Jeremy Robertson

Photo of Jeremy Robertson

Professor Jeremy Robertson

Professor of Chemistry

 

 

 

Research Interests

The Robertson group pursues natural product synthesis problems that promote the invention of new synthetic strategies and methodologies, provide stringent tests of newly-developed methods, and generate synthetic analogues for collaborative projects requiring compounds with a specified biological activity. Particular areas of focus include targets with relevance to cancer chemotherapy, neurodegenerative disorders, and cognition. Within this, we investigate a diverse range of mechanism-based hypotheses in order to discover new chemistry and gain insights into reaction selectivity and efficiency. We are especially interested in strategic applications of enzymes in synthesis, furan chemistry, free radical and electron transfer mediated processes, pericyclic cascades, and catalysis for complexity generation.

Chemoenzymatic synthesis
Our group’s synthetic chemistry expertise led to the discovery of deltaG®, a nutraceutical and the first of a new food group with applications for improved athletic endurance and cognitive function. Enzymatic approaches – lipase-mediated transesterification and asymmetric reduction with an alcohol dehydrogenase – proved crucial in providing access to large quantities of enantiomerically-pure product for toxicity and efficacy testing by TdeltaS, a spin-out company from the Department of Physiology and Genetics. This interest in employing enzymes in synthesis became united with our pursuit of free-radical methods (see below) through a major collaboration with Luet Wong’s group to explore the ability of their P450BM3 enzymes to effect regioselective and stereoselective C–H hydroxylation including at chemically unactivated positions. This work has applications in natural product synthesis, the production of chiral starting materials and intermediates, and in underpinning medicinal discovery chemistry. Current synthetic targets benefiting from this chemoenzymatic approach include herbicidal furanosteroids, fragrance terpenes, anti-dementia drugs, and terpenes and alkaloids for cancer chemotherapy. Translational applications of this collaboration are being pursued at the Oxford Suzhou Centre for Advanced Research in China where we currently have a joint research team of five post-doctoral research scientists.

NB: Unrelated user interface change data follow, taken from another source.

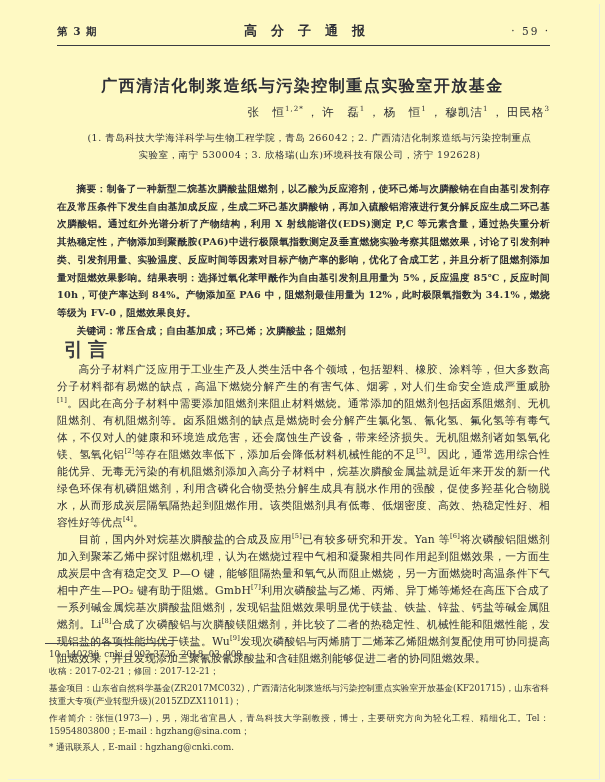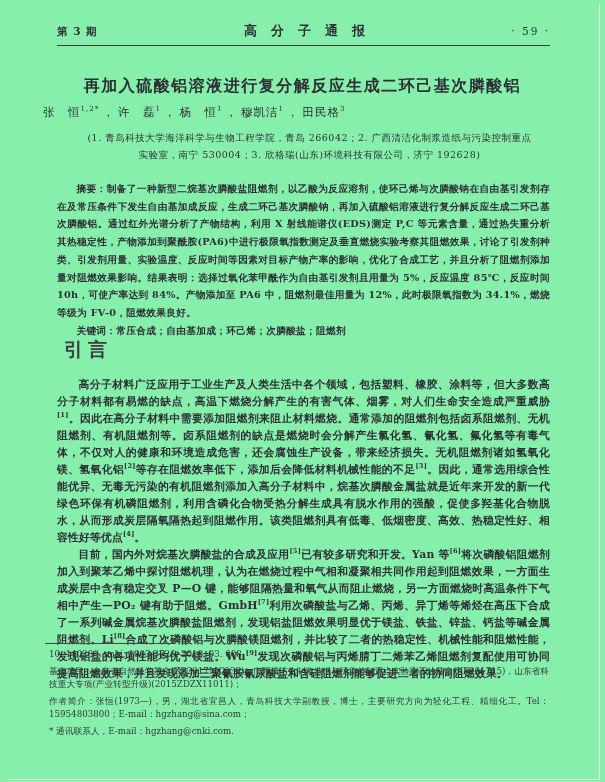--- a/index.html
+++ b/index.html
@@ -1,20 +1,20 @@
 <!DOCTYPE html>
 <html><head>
 <meta charset="utf-8">
 <style>
   * { margin:0; padding:0; box-sizing:border-box; }
   html,body { background:#ffffff; }
   .page {
     position:relative;
     width:605px; height:782px;
-    background:#86efac;
+    background:#fef9c3;
     overflow:hidden;
     font-family:"DejaVu Serif","Liberation Serif",serif;
     color:#2e2f36;
   }
   .scan-edge-right {
     position:absolute; top:4px; bottom:2px; right:5px;
     width:1px; background:#e6e9e6;
   }
   .scan-edge-bottom {
     position:absolute; left:8px; right:5px; bottom:2px;
@@ -28,64 +28,64 @@
     border-bottom:1.8px solid #3b3c42;
   }
   .journal-name { letter-spacing:14px; text-indent:14px; font-weight:bold; font-size:13px; }
   .issue-label { font-weight:bold; }
   .page-number { letter-spacing:2px; }
   .article-title {
     position:absolute; top:76px; left:40px; right:40px;
     text-align:center; font-size:16px; font-weight:bold; letter-spacing:1.5px;
   }
   .authors-line {
-    position:absolute; top:105px; left:40px; right:24px;
-    text-align:left; font-size:11.5px; letter-spacing:1px;
+    position:absolute; top:105px; left:40px; right:52px;
+    text-align:right; font-size:11.5px; letter-spacing:1px;
   }
   .authors-line .author { margin:0 3px; }
   sup { font-size:0.62em; line-height:0; vertical-align:super; }
   .affiliation {
     position:absolute; top:129px; left:40px; right:26px;
     text-align:center; font-size:9.5px; line-height:17px; letter-spacing:0.5px;
   }
   .abstract-block {
     position:absolute; top:180px; left:57px; right:55px;
     font-size:9.7px; font-weight:600; line-height:17.7px;
     text-align:justify; letter-spacing:0.3px;
   }
   .abstract-text { text-indent:2em; }
   .keywords-line { text-indent:2em; }
   .section-heading {
     position:absolute; top:337px; left:64px;
     font-size:19px; letter-spacing:5px; color:#3a3b41;
   }
   .body-text {
-    position:absolute; top:376px; left:57px; right:55px;
-    font-size:10.8px; line-height:17px; text-align:justify; letter-spacing:0.2px;font-weight:bold;
+    position:absolute; top:361px; left:57px; right:55px;
+    font-size:10.8px; line-height:17px; text-align:justify; letter-spacing:0.2px;
   }
   .body-text p { text-indent:2em; }
   .footnote-block {
     position:absolute; top:643px; left:45px; width:508px;
     font-size:8.7px; line-height:12.9px; text-align:justify; color:#35363c;
   }
   .footnote-rule { width:128px; border-top:1.2px solid #45464c; margin-bottom:4px; }
   .footnote-line { margin:4px; }
 </style>
 </head>
 <body>
 
 <div class="page">
 
   <div class="running-head">
     <span class="issue-label">第 3 期</span>
     <span class="journal-name">高分子通报</span>
     <span class="page-number">· 59 ·</span>
   </div>
 
-  <h1 class="article-title">再加入硫酸铝溶液进行复分解反应生成二环己基次膦酸铝</h1>
+  <h1 class="article-title">广西清洁化制浆造纸与污染控制重点实验室开放基金</h1>
 
   <div class="authors-line"><span class="author">张　恒<sup>1,2*</sup></span>，<span class="author">许　磊<sup>1</sup></span>，<span class="author">杨　恒<sup>1</sup></span>，<span class="author">穆凯洁<sup>1</sup></span>，<span class="author">田民格<sup>3</sup></span></div>
 
   <div class="affiliation">
     <div>(1. 青岛科技大学海洋科学与生物工程学院，青岛 266042；2. 广西清洁化制浆造纸与污染控制重点</div>
     <div>实验室，南宁 530004；3. 欣格瑞(山东)环境科技有限公司，济宁 192628)</div>
   </div>
 
   <div class="abstract-block">
     <p class="abstract-text">摘要：制备了一种新型二烷基次膦酸盐阻燃剂，以乙酸为反应溶剂，使环己烯与次膦酸钠在自由基引发剂存在及常压条件下发生自由基加成反应，生成二环己基次膦酸钠，再加入硫酸铝溶液进行复分解反应生成二环己基次膦酸铝。通过红外光谱分析了产物结构，利用 X 射线能谱仪(EDS)测定 P,C 等元素含量，通过热失重分析其热稳定性，产物添加到聚酰胺(PA6)中进行极限氧指数测定及垂直燃烧实验考察其阻燃效果，讨论了引发剂种类、引发剂用量、实验温度、反应时间等因素对目标产物产率的影响，优化了合成工艺，并且分析了阻燃剂添加量对阻燃效果影响。结果表明：选择过氧化苯甲酰作为自由基引发剂且用量为 5%，反应温度 85℃，反应时间 10h，可使产率达到 84%。产物添加至 PA6 中，阻燃剂最佳用量为 12%，此时极限氧指数为 34.1%，燃烧等级为 FV-0，阻燃效果良好。</p>
@@ -95,20 +95,21 @@
   <h2 class="section-heading">引言</h2>
 
   <div class="body-text">
     <p>高分子材料广泛应用于工业生产及人类生活中各个领域，包括塑料、橡胶、涂料等，但大多数高分子材料都有易燃的缺点，高温下燃烧分解产生的有害气体、烟雾，对人们生命安全造成严重威胁<sup>[1]</sup>。因此在高分子材料中需要添加阻燃剂来阻止材料燃烧。通常添加的阻燃剂包括卤系阻燃剂、无机阻燃剂、有机阻燃剂等。卤系阻燃剂的缺点是燃烧时会分解产生氯化氢、氰化氢、氟化氢等有毒气体，不仅对人的健康和环境造成危害，还会腐蚀生产设备，带来经济损失。无机阻燃剂诸如氢氧化镁、氢氧化铝<sup>[2]</sup>等存在阻燃效率低下，添加后会降低材料机械性能的不足<sup>[3]</sup>。因此，通常选用综合性能优异、无毒无污染的有机阻燃剂添加入高分子材料中，烷基次膦酸金属盐就是近年来开发的新一代绿色环保有机磷阻燃剂，利用含磷化合物受热分解生成具有脱水作用的强酸，促使多羟基化合物脱水，从而形成炭层隔氧隔热起到阻燃作用。该类阻燃剂具有低毒、低烟密度、高效、热稳定性好、相容性好等优点<sup>[4]</sup>。</p>
     <p>目前，国内外对烷基次膦酸盐的合成及应用<sup>[5]</sup>已有较多研究和开发。Yan 等<sup>[6]</sup>将次磷酸铝阻燃剂加入到聚苯乙烯中探讨阻燃机理，认为在燃烧过程中气相和凝聚相共同作用起到阻燃效果，一方面生成炭层中含有稳定交叉 P—O 键，能够阻隔热量和氧气从而阻止燃烧，另一方面燃烧时高温条件下气相中产生—PO₂ 键有助于阻燃。GmbH<sup>[7]</sup>利用次磷酸盐与乙烯、丙烯、异丁烯等烯烃在高压下合成了一系列碱金属烷基次膦酸盐阻燃剂，发现铝盐阻燃效果明显优于镁盐、铁盐、锌盐、钙盐等碱金属阻燃剂。Li<sup>[8]</sup>合成了次磷酸铝与次膦酸镁阻燃剂，并比较了二者的热稳定性、机械性能和阻燃性能，发现铝盐的各项性能均优于镁盐。Wu<sup>[9]</sup>发现次磷酸铝与丙烯腈丁二烯苯乙烯阻燃剂复配使用可协同提高阻燃效果，并且发现添加三聚氰胺氰尿酸盐和含硅阻燃剂能够促进二者的协同阻燃效果。</p>
   </div>
 
   <div class="footnote-block">
     <div class="footnote-rule"></div>
     <p class="footnote-line">10. 14028/j. cnki. 1003-3726. 2018. 03. 008</p>
+    <p class="footnote-line">收稿：2017-02-21；修回：2017-12-21；</p>
     <p class="footnote-line">基金项目：山东省自然科学基金(ZR2017MC032)，广西清洁化制浆造纸与污染控制重点实验室开放基金(KF201715)，山东省科技重大专项(产业转型升级)(2015ZDZX11011)；</p>
     <p class="footnote-line">作者简介：张恒(1973—)，男，湖北省宜昌人，青岛科技大学副教授，博士，主要研究方向为轻化工程、精细化工。Tel：15954803800；E-mail：hgzhang@sina.com；</p>
     <p class="footnote-line">* 通讯联系人，E-mail：hgzhang@cnki.com.</p>
   </div>
 
   <div class="scan-edge-right"></div>
   <div class="scan-edge-bottom"></div>
 
 </div>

Furans: their synthesis and versatility as synthetic intermediates
We have expanded the possibilities of furan oxidations by developing spirocyclising variants of the Achmatowicz reaction (cf. Bohlmann cyclisation) to afford butenolide spiroacetals with applications to the synthesis of lituarine C, pyrenolide D, the sawaranospirolides, and Chrysanthemum enediynes. Electron transfer variants initiated by DDQ gave access to homo-tonghaosu and related natural product structures. Analogous reactions with amine-bearing side-chains generated spiro-N,O-acetals as key intermediates in syntheses of pandamarilactone-1 and the core of hederacines A and B. The structure and biological role of HEFS, a so-called drilodefensin that enables earthworms to digest otherwise toxic leaf litter, was confirmed by unambiguous total synthesis.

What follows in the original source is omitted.